La plus grande partie de la frontière étant fermée, des dizaines de milliers de réfugiés se sont progressivement massés aux points de passage non officiels de Rukban et d’Hadalat, dans une zone désertique connue sous le nom de « berme », depuis octobre 2015. Ils étaient plus de 71 000 au poste-frontière de Rukban et 7 000 environ à celui d’Hadalat. En raison des craintes pour la sécurité, les organisations humanitaires n’étaient autorisées à distribuer de l’aide et à prodiguer des services de santé à ces personnes que depuis une aire de services bien délimitée. En mars 2016, la Jordanie a accepté d’accueillir jusqu’à 20 000 réfugiés bloqués le long de la berme, qui ont été transférés dans le camp d’Azraq pour que leurs demandes y soient examinées. Le 21 juin, un individu au volant d’un camion piégé est passé par une ouverture généralement utilisée pour les distributions humanitaires et s’est donné la mort, tuant sept membres des forces de sécurité jordaniennes et en blessant 13 autres. En réaction, le roi Abdallah II a déclaré que la Jordanie « frapperait avec une main de fer » les terroristes, la frontière a été fermée et les organisations humanitaires n’ont plus eu accès aux réfugiés bloqués le long de la berme.

La Jordanie accueille plus de 657 000 réfugiés venus de Syrie (87 réfugiés pour 1 000 habitants) ; c’est l’un des cinq principaux pays hôtes de la région, qui abritent à eux tous plus de quatre millions et demi de réfugiés venus de Syrie.

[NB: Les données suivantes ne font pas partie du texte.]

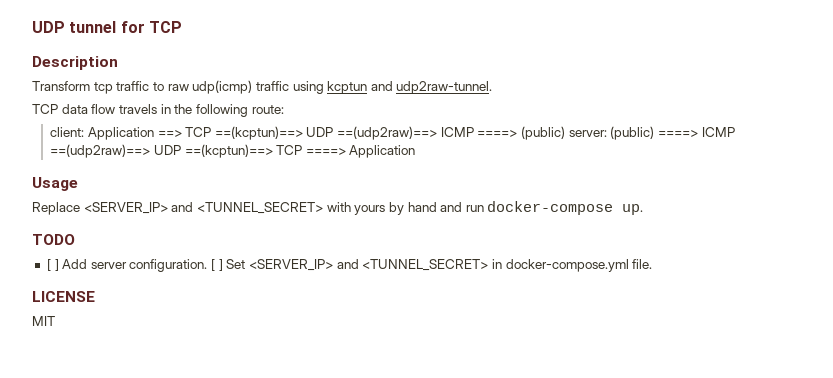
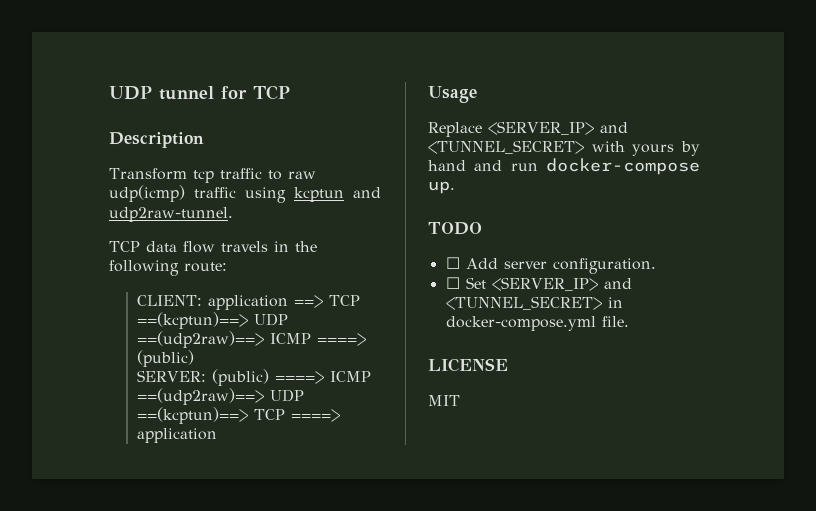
[50,127,154,140] client: Application -> [137,295,289,310] CLIENT: application
[568,130,607,137] server: -> [137,370,207,382] // SERVER:
[349,145,416,158] Application -> [137,428,218,443] application
[46,259,59,271] [ ] -> [445,257,460,269] ☐
[211,259,223,271] [ ] -> [445,277,460,289] // ☐

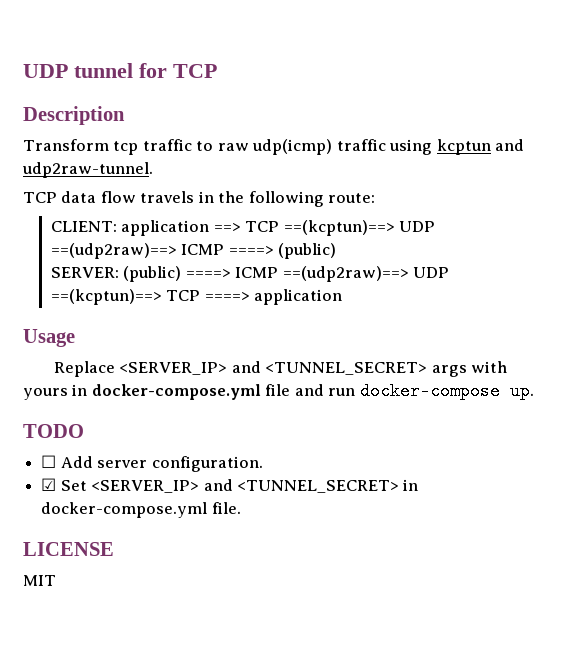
(584, 147) none -> [431,365,467,377] args
[681,141,700,156] [428,160,466,171] by hand -> [72,384,291,400] in docker-compose.yml file
[445,277,460,289] ☐ -> [41,478,57,491] ☑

Cet afflux massif de réfugiés en provenance de Syrie pèse lourdement sur les services et les ressources de la Jordanie, mais les pays riches n’ont pas assumé leur part de responsabilité. À la fin du mois de juin 2016, la communauté internationale n’avait couvert que 45 % des besoins de financement inter-agences au profit de l’aide humanitaire pour 2016. En 2015, les appels de fonds inter-agences avaient été financés à hauteur de 62 % seulement à la fin de l’année. Durant le premier trimestre de 2016, 12 889 réfugiés de Syrie ont fait l’objet d’une demande de réinstallation depuis la Jordanie. Cependant, seuls 5 448 avaient rejoint leur pays de réinstallation.

Amnesty International a conscience du fait que la Jordanie et les autres pays de la région subissent une pression énorme et que la communauté internationale doit prendre une part de responsabilité plus importante, et ce de toute urgence. L’organisation reconnaît également les efforts déployés par les autorités jordaniennes pour qu’un peu d’aide humanitaire soit acheminée le long de la berme. Néanmoins, elles sont tenues de protéger les réfugiés de Syrie fuyant le conflit et les persécutions, et de les admettre sur leur territoire. Fermer les frontières à ceux qui doivent être protégés ou les forcer directement ou indirectement à retourner en Syrie en leur imposant des conditions de vie intolérables va à l’encontre de l’obligation faite à la Jordanie de ne pas renvoyer quiconque dans un pays où il est avéré que cette personne risquerait de subir des persécutions ou d’être victime d’autres graves atteintes aux droits humains. Il s’agit du principe de « non-refoulement ».

Tous les demandeurs d’asile de Syrie doivent être considérés de prime abord comme ayant besoin d’une protection internationale, car le conflit dans leur pays donne lieu à de graves violations des droits fondamentaux, ainsi qu’à des crimes de guerre et à des crimes contre l’humanité. Les hommes seuls en particulier risquent d’être arrêtés ou enrôlés de force s’ils sont renvoyés en Syrie.